→ What this task involves:
Repeat each entry exactly.

→ Records for the task:
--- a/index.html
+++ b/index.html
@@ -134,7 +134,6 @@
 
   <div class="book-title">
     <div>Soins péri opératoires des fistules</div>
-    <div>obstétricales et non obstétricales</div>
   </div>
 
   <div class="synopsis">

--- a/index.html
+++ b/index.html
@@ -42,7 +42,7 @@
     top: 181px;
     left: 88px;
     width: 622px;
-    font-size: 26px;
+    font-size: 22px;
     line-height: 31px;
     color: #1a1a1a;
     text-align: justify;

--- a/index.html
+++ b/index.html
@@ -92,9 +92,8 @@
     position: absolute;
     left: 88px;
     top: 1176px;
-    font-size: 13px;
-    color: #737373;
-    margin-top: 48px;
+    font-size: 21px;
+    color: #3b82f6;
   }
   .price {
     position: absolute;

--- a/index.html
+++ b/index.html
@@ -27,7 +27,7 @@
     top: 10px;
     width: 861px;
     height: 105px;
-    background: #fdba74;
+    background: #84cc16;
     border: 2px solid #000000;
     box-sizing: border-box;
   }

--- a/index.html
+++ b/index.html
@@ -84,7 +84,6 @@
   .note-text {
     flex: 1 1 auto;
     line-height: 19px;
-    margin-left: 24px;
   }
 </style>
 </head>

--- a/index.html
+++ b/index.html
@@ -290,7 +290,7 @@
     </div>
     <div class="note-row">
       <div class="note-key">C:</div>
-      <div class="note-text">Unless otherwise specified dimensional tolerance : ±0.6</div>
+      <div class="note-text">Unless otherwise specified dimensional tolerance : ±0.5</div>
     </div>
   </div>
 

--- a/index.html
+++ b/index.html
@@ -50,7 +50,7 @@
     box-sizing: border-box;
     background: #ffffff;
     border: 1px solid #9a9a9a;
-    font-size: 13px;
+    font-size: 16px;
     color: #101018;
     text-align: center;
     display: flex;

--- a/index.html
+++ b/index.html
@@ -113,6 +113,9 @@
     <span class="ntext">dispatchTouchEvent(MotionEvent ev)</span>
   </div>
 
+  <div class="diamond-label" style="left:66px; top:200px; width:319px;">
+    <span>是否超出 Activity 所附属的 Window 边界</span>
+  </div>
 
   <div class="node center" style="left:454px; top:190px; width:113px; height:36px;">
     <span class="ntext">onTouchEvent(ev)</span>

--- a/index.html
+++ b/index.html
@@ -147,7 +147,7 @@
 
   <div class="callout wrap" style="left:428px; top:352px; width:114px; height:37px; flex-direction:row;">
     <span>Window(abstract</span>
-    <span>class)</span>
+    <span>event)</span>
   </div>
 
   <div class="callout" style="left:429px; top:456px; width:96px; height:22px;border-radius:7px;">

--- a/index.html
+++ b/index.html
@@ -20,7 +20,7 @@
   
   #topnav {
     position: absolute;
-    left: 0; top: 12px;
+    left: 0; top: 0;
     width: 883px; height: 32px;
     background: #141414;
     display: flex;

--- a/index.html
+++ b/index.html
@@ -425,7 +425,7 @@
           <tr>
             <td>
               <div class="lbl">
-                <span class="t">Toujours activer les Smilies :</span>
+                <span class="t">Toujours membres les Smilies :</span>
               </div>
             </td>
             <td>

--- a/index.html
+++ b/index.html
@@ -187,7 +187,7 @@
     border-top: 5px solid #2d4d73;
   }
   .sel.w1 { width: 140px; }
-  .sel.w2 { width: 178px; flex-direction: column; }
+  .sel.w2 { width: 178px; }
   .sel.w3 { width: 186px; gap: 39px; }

→ Exercise result:
--- a/index.html
+++ b/index.html
@@ -134,7 +134,6 @@
 
   <div class="book-title">
     <div>Soins péri opératoires des fistules</div>
-    <div>obstétricales et non obstétricales</div>
   </div>
 
   <div class="synopsis">

--- a/index.html
+++ b/index.html
@@ -42,7 +42,7 @@
     top: 181px;
     left: 88px;
     width: 622px;
-    font-size: 26px;
+    font-size: 22px;
     line-height: 31px;
     color: #1a1a1a;
     text-align: justify;

--- a/index.html
+++ b/index.html
@@ -92,9 +92,8 @@
     position: absolute;
     left: 88px;
     top: 1176px;
-    font-size: 13px;
-    color: #737373;
-    margin-top: 48px;
+    font-size: 21px;
+    color: #3b82f6;
   }
   .price {
     position: absolute;

--- a/index.html
+++ b/index.html
@@ -27,7 +27,7 @@
     top: 10px;
     width: 861px;
     height: 105px;
-    background: #fdba74;
+    background: #84cc16;
     border: 2px solid #000000;
     box-sizing: border-box;
   }

--- a/index.html
+++ b/index.html
@@ -84,7 +84,6 @@
   .note-text {
     flex: 1 1 auto;
     line-height: 19px;
-    margin-left: 24px;
   }
 </style>
 </head>

--- a/index.html
+++ b/index.html
@@ -290,7 +290,7 @@
     </div>
     <div class="note-row">
       <div class="note-key">C:</div>
-      <div class="note-text">Unless otherwise specified dimensional tolerance : ±0.6</div>
+      <div class="note-text">Unless otherwise specified dimensional tolerance : ±0.5</div>
     </div>
   </div>
 

--- a/index.html
+++ b/index.html
@@ -50,7 +50,7 @@
     box-sizing: border-box;
     background: #ffffff;
     border: 1px solid #9a9a9a;
-    font-size: 13px;
+    font-size: 16px;
     color: #101018;
     text-align: center;
     display: flex;

--- a/index.html
+++ b/index.html
@@ -113,6 +113,9 @@
     <span class="ntext">dispatchTouchEvent(MotionEvent ev)</span>
   </div>
 
+  <div class="diamond-label" style="left:66px; top:200px; width:319px;">
+    <span>是否超出 Activity 所附属的 Window 边界</span>
+  </div>
 
   <div class="node center" style="left:454px; top:190px; width:113px; height:36px;">
     <span class="ntext">onTouchEvent(ev)</span>

--- a/index.html
+++ b/index.html
@@ -147,7 +147,7 @@
 
   <div class="callout wrap" style="left:428px; top:352px; width:114px; height:37px; flex-direction:row;">
     <span>Window(abstract</span>
-    <span>class)</span>
+    <span>event)</span>
   </div>
 
   <div class="callout" style="left:429px; top:456px; width:96px; height:22px;border-radius:7px;">

--- a/index.html
+++ b/index.html
@@ -20,7 +20,7 @@
   
   #topnav {
     position: absolute;
-    left: 0; top: 12px;
+    left: 0; top: 0;
     width: 883px; height: 32px;
     background: #141414;
     display: flex;

--- a/index.html
+++ b/index.html
@@ -425,7 +425,7 @@
           <tr>
             <td>
               <div class="lbl">
-                <span class="t">Toujours activer les Smilies :</span>
+                <span class="t">Toujours membres les Smilies :</span>
               </div>
             </td>
             <td>

--- a/index.html
+++ b/index.html
@@ -187,7 +187,7 @@
     border-top: 5px solid #2d4d73;
   }
   .sel.w1 { width: 140px; }
-  .sel.w2 { width: 178px; flex-direction: column; }
+  .sel.w2 { width: 178px; }
   .sel.w3 { width: 186px; gap: 39px; }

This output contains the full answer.